I
L'INTERCESSEUR
« Puisse tout bien finir ! »
Shakespeare.
1
Ma mère m'avait demandé de ne jamais mourir avant elle. Je le lui avais promis, et mes envies de m'engloutir en me jetant un soir d'hiver dans la Seine ou dans l'écume d'une quelconque côte sauvage s'étaient transformées en regards frileux vers des surfaces d'eau, limites entre la vie et la mort, portes interdites pour cause de promesse filiale.
Alors, je me regarde comme on observe une coupe de terrain où apparaissent les sédiments, mes sentiments, toutes ces strates de mon plaisir, ma souffrance, mes élans, ce qui m'a fait me mouvoir, moi et pas un autre, de là où j'étais vers là où je suis, en kilomètres d'espace, en années de temps, pour finir avec cette drôle de vision : un écorché qui ne saigne pas, et regarde l'histoire de sa vie comme un foreur de pétrole, archéologue du carbone et des neurones.
L'histoire de ma tête était liée à celle de mon corps comme l'étoile à l'espace, le soleil à l'hélium et le bateau aux océans.
2
Hier, je suis allé à l'enterrement d'une amie, Juliette. Elle était restée deux semaines à l'hôpital pour être, à la fin, ramenée chez elle, le crâne bandé.
Dans le grand salon du crématorium, on a attendu une petite heure que le feu fasse convenablement son travail. Kaspar George Becker, un écrivain de nos relations, avait si bien prévu le silence insupportable de ce genre d'attente, qu'il avait enregistré une cassette où se retrouvaient tous ceux que Juliette avait aimés, Youssou N'Dour, la musique de Pierrot le Fou, Mozart...
Je parle de cela, du crématorium et de Juliette, alors que je pourrais tout aussi bien me taire. Mais les morts sont rares, le malheur est comptabilisé comme s'il était astreint à ne jamais franchir l'écran de nos téléviseurs et, chaque fois que l'occasion est donnée de parler d'un vrai mort, avec du chagrin, il ne faut pas le garder pour soi car c'est une incursion du monde dans nos vies. Et il y a peu d'univers dans l'existence.

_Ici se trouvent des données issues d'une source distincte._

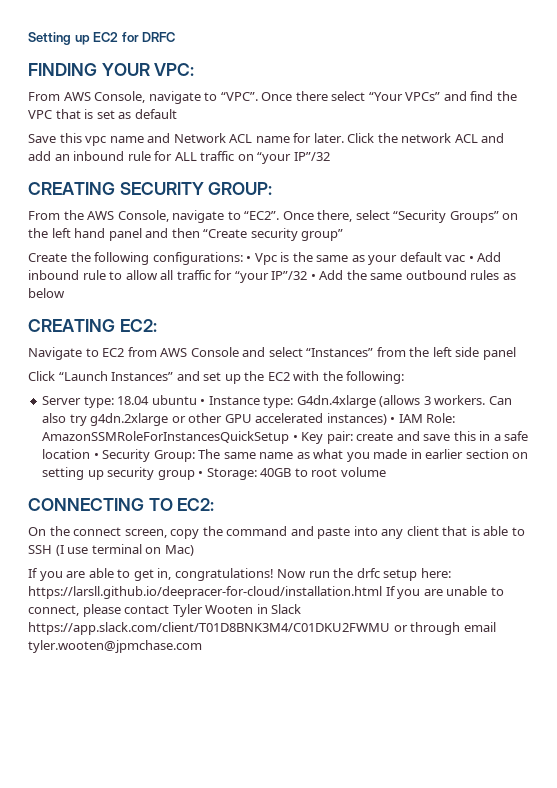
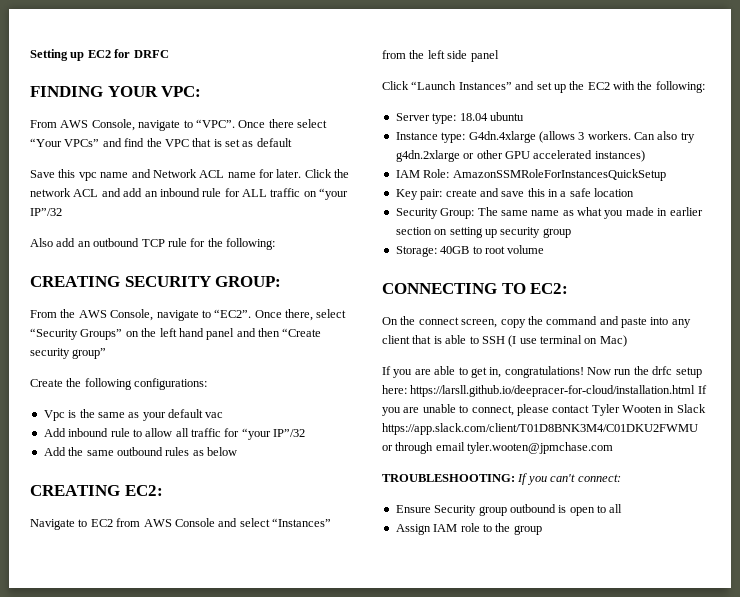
(330, 156) none -> [30,238,275,250] // Also add an outbound TCP rule for the following:
[246,256,252,262] • -> (208, 384) //
[468,256,474,262] • -> (224, 415) //
[310,274,316,280] • -> (306, 433) //
[200,399,206,405] • -> (524, 116) //
[390,417,396,423] • -> (645, 156) //
[292,435,298,441] • -> (666, 175) //
[93,453,99,459] • -> (635, 192) //
[198,471,204,477] • -> (571, 233) //
(202, 646) none -> [382,473,621,485] [395,504,623,516] [395,523,542,535] // TROUBLESHOOTING: If you can't connect: // Ensure Security group outbound is open to all // Assign IAM role to the group

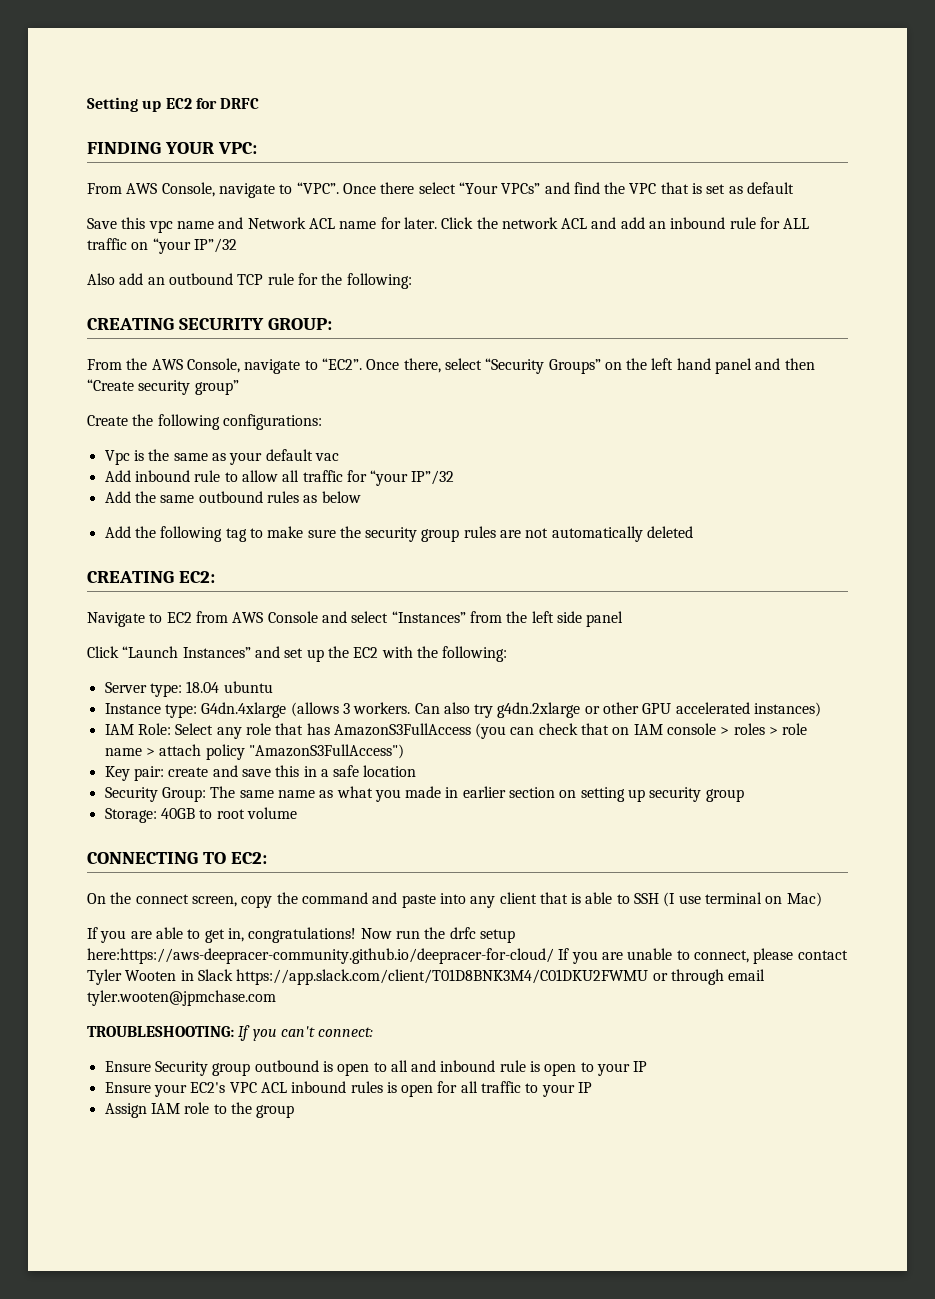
(237, 451) none -> [104,526,694,542] // Add the following tag to make sure the security group rules are not automatically deleted
[452,169,666,181] AmazonSSMRoleForInstancesQuickSetup -> [175,723,808,739] [104,744,404,760] Select any role that has AmazonS3FullAccess (you can check that on IAM console > roles > role name > attach policy "AmazonS3FullAccess")
[382,385,696,397] here: https://larsll.github.io/deepracer-for-cloud/installation.html -> [87,948,554,964] here:https://aws-deepracer-community.github.io/deepracer-for-cloud/
(623, 508) none -> [411,1060,648,1076] [104,1081,593,1097] and inbound rule is open to your IP // Ensure your EC2's VPC ACL inbound rules is open for all traffic to your IP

Après la cérémonie, on s'est retrouvés dans un café, Kaspar George Becker, Arielle et une fille que je ne connaissais pas. On a bu des chocolats et Arielle a raconté qu'elle s'était trompée de salle d'enterrement, et qu'elle était restée un quart d'heure auprès du corps Allaoui, un Français d'origine algérienne abattu en légitime défense par un policier. Des témoins avaient vu le défunt, menottes aux mains derrière le dos, s'enfuir devant le policier, qui avait tiré à six reprises. On a ri de la méprise d'Arielle, puis on est revenus à la légitime défense.
Le soir, j'ai regardé un portrait de Juliette et j'ai pleuré... J'ai dit à madame Dior, la concierge, qu'on ne pense jamais assez à la mort. Elle a dit que la vie était déjà assez difficile comme ça et m'a réclamé une fois encore ses étrennes.
3
Il n'y a pas si longtemps, une femme m'a abordé dans la rue en me disant que j'avais changé, qu'elle ne m'imaginait plus comme ça. « Souvenez-vous, un jour dans un hôtel, vous m'avez aimée et je criais tellement que vous avez cru que je pleurais. Alors pour vous, tout s'est arrêté et vous avez voulu me consoler. Nous sommes ressortis et nous avons marché toute la nuit dans Bruxelles. Il faisait doux et je vous ai emmené dans le quartier nord, près de la gare où les femmes en vitrine sont assises sous des néons rouges à attendre. Avec moi, vous avez osé vous arrêter pour les regarder. C'était la première fois, vous me l'avez dit. Je me souviens de votre gêne et de votre désir. La pluie s'est mise à tomber et nous avons terminé la nuit au buffet de la gare. Vous me disiez que vous n'aimiez pas dormir... »
Je regardais cette fille pendant qu'elle parlait, je me souvins alors de son odeur et ce fut un souvenir pénible, une répulsion. Comment expliquer cela... Je dis, « je suis pressé, j'ai un rendez-vous ». Elle sembla déçue. « Vous savez, je pleure toujours quand je fais l'amour, et ce n'était pas du chagrin, je vous aimais et j'avais peur de vous perdre... »
Le crâne bandé de Juliette me revient sans cesse. Parce qu'on ne sait plus ce qu'il y a derrière un crâne bandé. On voit des rêves et des cauchemars qui se télescopent avec des bistouris et des pansements. C'est l'hôpital qui est entré dans les pensées.
4
Coup sur coup, j'ai écrit l'an passé deux romans sous pseudo. Ils m'avaient rapporté assez d'argent pour que je puisse mener une vie délicate et envisager sereinement de faire écrire le troisième.